After two years of deliberation, the Shah Deniz Consortium (BP, Statoil, Socar, Lukoil, Nico, Total ) has decided to connect the Trans Anatolian Pipeline (TANAP) to the proposed Trans Adriatic Pipeline (TAP), instead of the longer Nabucco West pipeline.  TAP will carry Caspian-origin natural gas through Greece and Albania to Italy.  Nabucco West had planned to carry the gas northward to Baumgarten, Austria.  Speaking on behalf of the consortium, BP's regional director Gordon Birrell made the announcement to journalists in Baku on June 28, 2013.

The decision appears to have been made based on a number of factors such as  lower construction costs because of a shorter pipeline route, and  higher gas prices in Southern Italy.  Andrew Neff, an analyst with the Moscow market research firm IHS, said that a tipping point may have been the State Oil Company of Azerbaijan (SOCAR)'s purchase one week earlier of a majority stake in the Greek gas company Desfa.  "This gives Azerbaijan a direct supply relationship with Greece," he commented.

The government of the United States welcomed the announcement.  A statement issued by the US State Department called the choice "another important step in the process of advancing Europe's energy security and promoting competition in the supply of energy resources."  European Commission President Jose Manuel Barroso also expressed pleasure.  "This is a shared success for Europe and a milestone in strengthening the energy security of our Union," he stated.

Western support has little to do with the amount of gas that will be delivered to Europe.  At 6 bcm per year, TAP will only carry about 1% of European gas consumption.  The financial rating company Fitch Ratings commented that the limited capacity meant TAP would probably not contribute any downward pressure on gas prices.

Rather, the importance of TAP, and the TANAP line to which it will be connected, is that it challenges Russia's hold on natural gas exports to Europe.  US Heritage Foundation analyst Ariel Cohen called TAP an achievement, especially for Azerbaijan.  "This is the first gas pipeline from the former Soviet Union that is not controlled by Russia," he said.  "This is a precedent and a model for Europe to get gas by pipelines from the Caspian region or from other regions without the Russian control."
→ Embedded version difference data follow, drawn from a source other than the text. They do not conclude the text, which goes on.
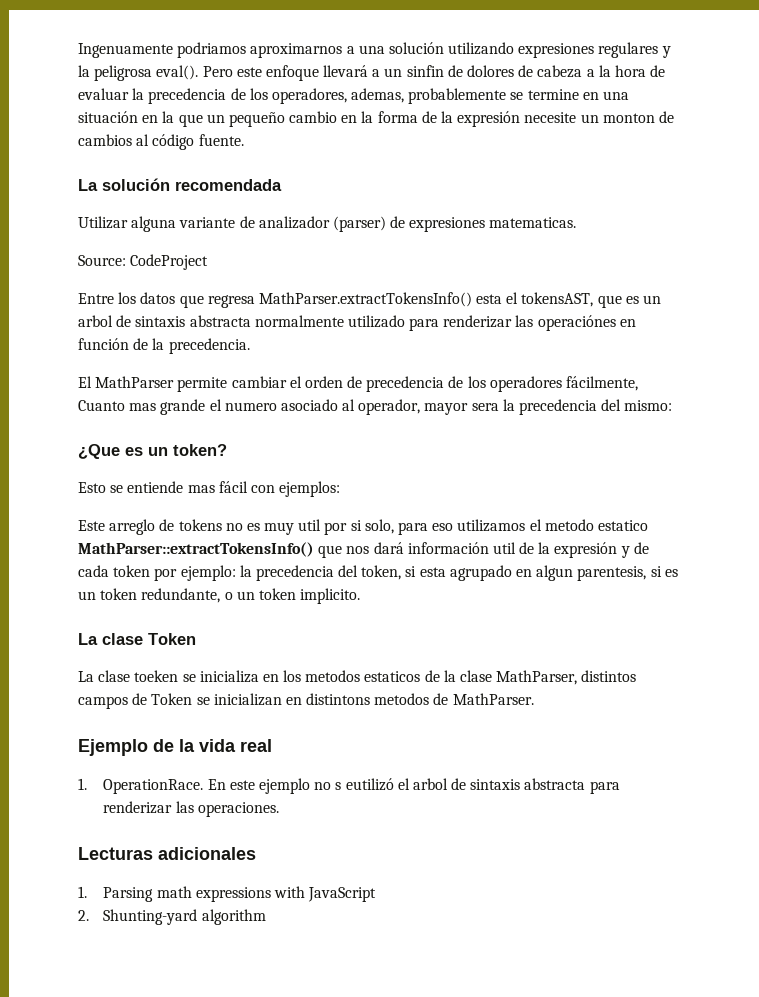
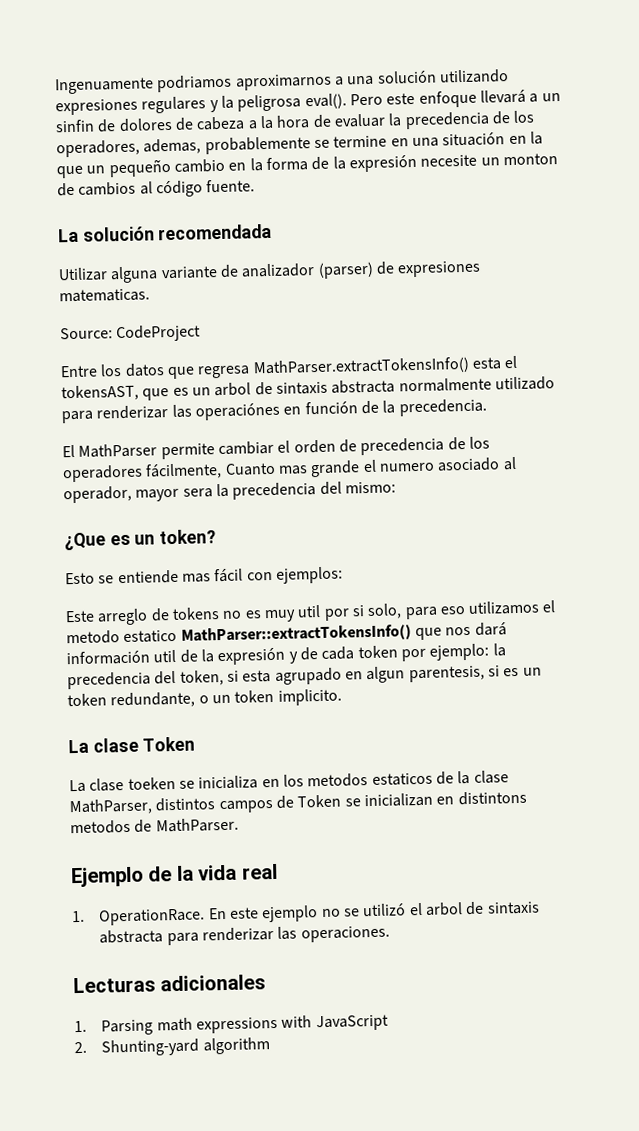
- En este ejemplo no s eutilizó el arbol de sintaxis abstracta para renderizar las operaciones.
+ En este ejemplo no se utilizó el arbol de sintaxis abstracta para renderizar las operaciones.

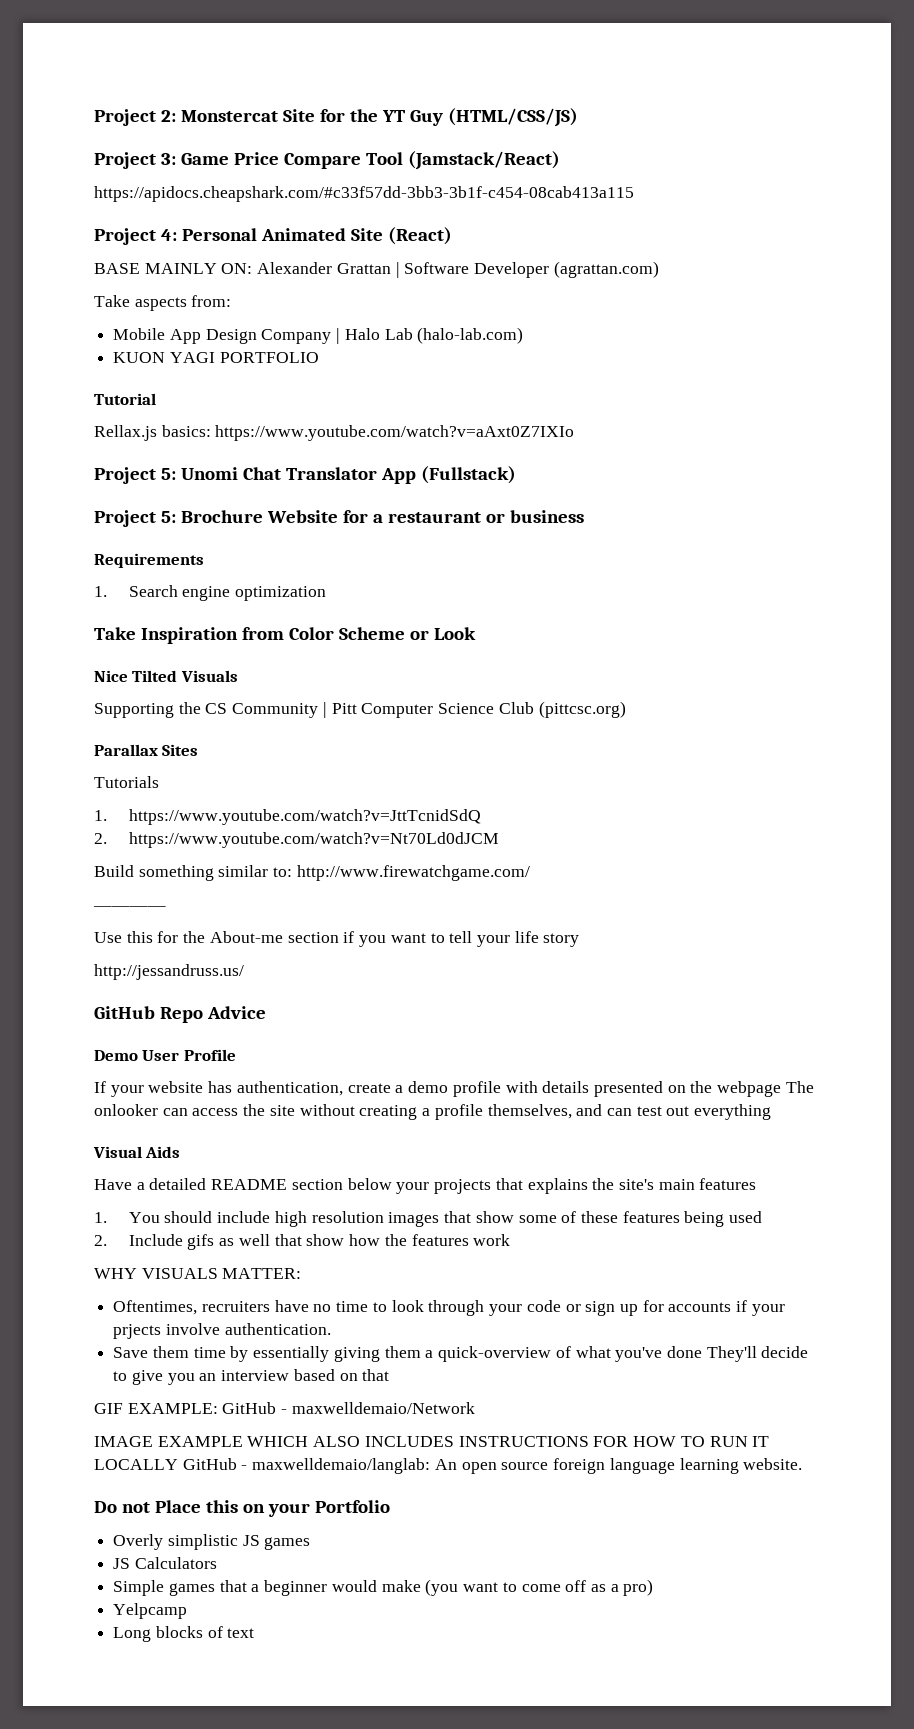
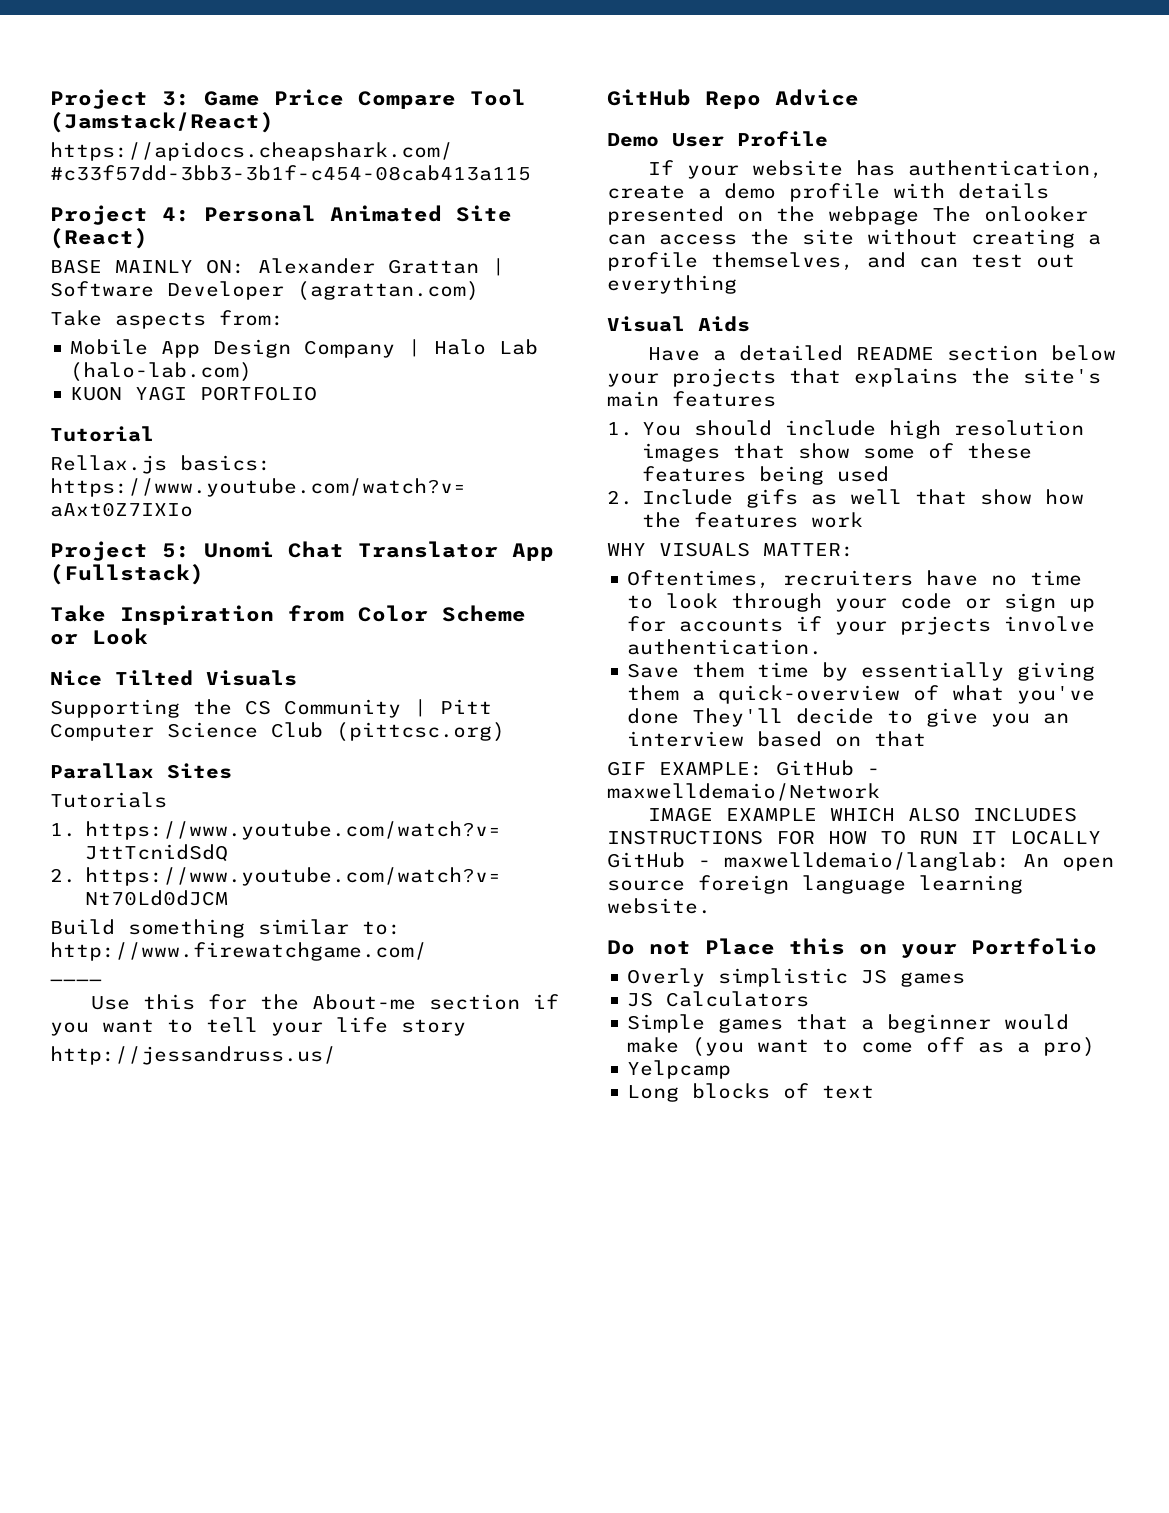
- Project 2: Monstercat Site for the YT Guy (HTML/CSS/JS)
- Project 5: Brochure Website for a restaurant or business
- Requirements
- 1. Search engine optimization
A country that will benefit substantially from the new pipeline is economically beleaguered Greece.  Prime Minister Antonis Samaras said the decision to use his nation as a transit zone was a vote of confidence in his country.  Samaras issued a statement that TAP would invest 1.5 billion euros (approximately $2 billion dollars) in Greece to construct the pipeline, would generate 2,000 direct jobs, and an additional 10,000 jobs in companies that would be supporting the project.  "After the TAP announcement, the 'disaster scenarios' for Greece and its exit from the euro definitely stop," he said.